--- INFORMATION Enclosed Below ---

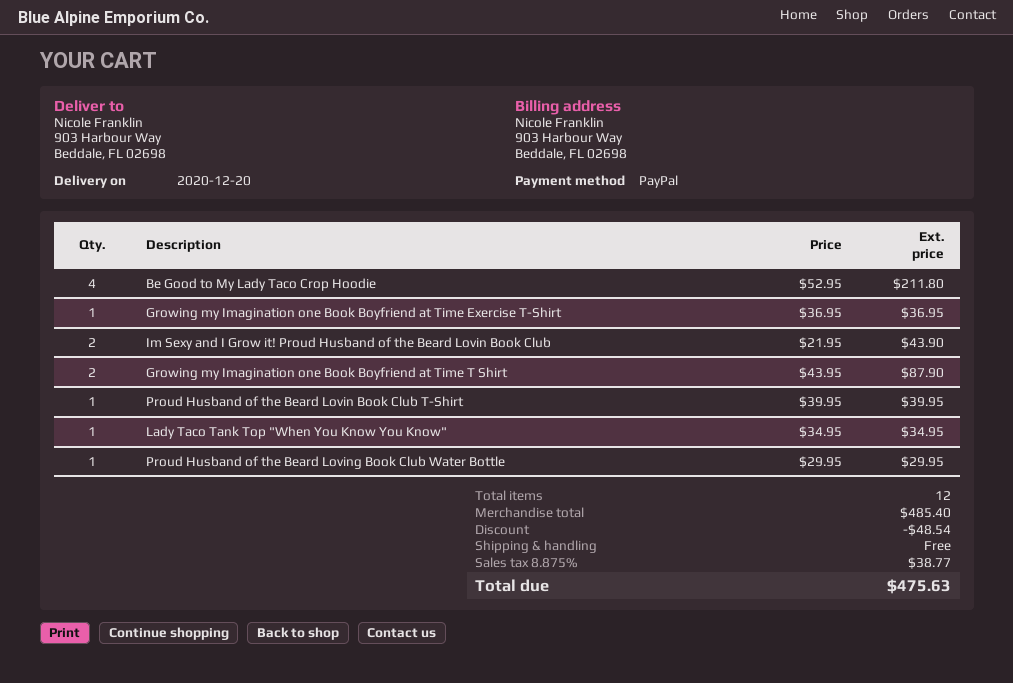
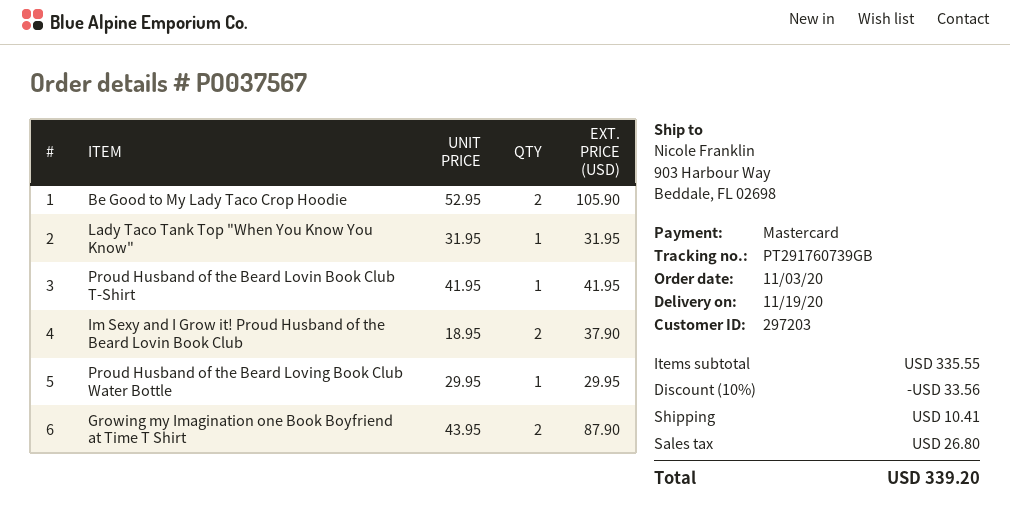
delivery date: 2020-12-20 -> 2020-11-19
payment method: PayPal -> Mastercard
Be Good to My Lady Taco Crop Hoodie: 4 x 52.95 = 211.80 -> 2 x 52.95 = 105.90
Growing my Imagination one Book Boyfriend at Time Exercise T-Shirt: 1 x 36.95 = 36.95 -> none
Im Sexy and I Grow it! Proud Husband of the Beard Lovin Book Club: 2 x 21.95 = 43.90 -> 2 x 18.95 = 37.90
Proud Husband of the Beard Lovin Book Club T-Shirt: 1 x 39.95 = 39.95 -> 1 x 41.95 = 41.95
Lady Taco Tank Top "When You Know You Know": 1 x 34.95 = 34.95 -> 1 x 31.95 = 31.95
subtotal: 485.40 -> 335.55
discount: 48.54 -> 33.56
shipping: 0.00 -> 10.41
tax: 38.77 -> 26.80
total: 475.63 -> 339.20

--- End of Enclosed INFORMATION ---

#### WHAT THIS TASK INVOLVES
Find each line in the material above that carries the string "Taco", and copy it.

#### TASK OUTPUT
Be Good to My Lady Taco Crop Hoodie: 4 x 52.95 = 211.80 -> 2 x 52.95 = 105.90
Lady Taco Tank Top "When You Know You Know": 1 x 34.95 = 34.95 -> 1 x 31.95 = 31.95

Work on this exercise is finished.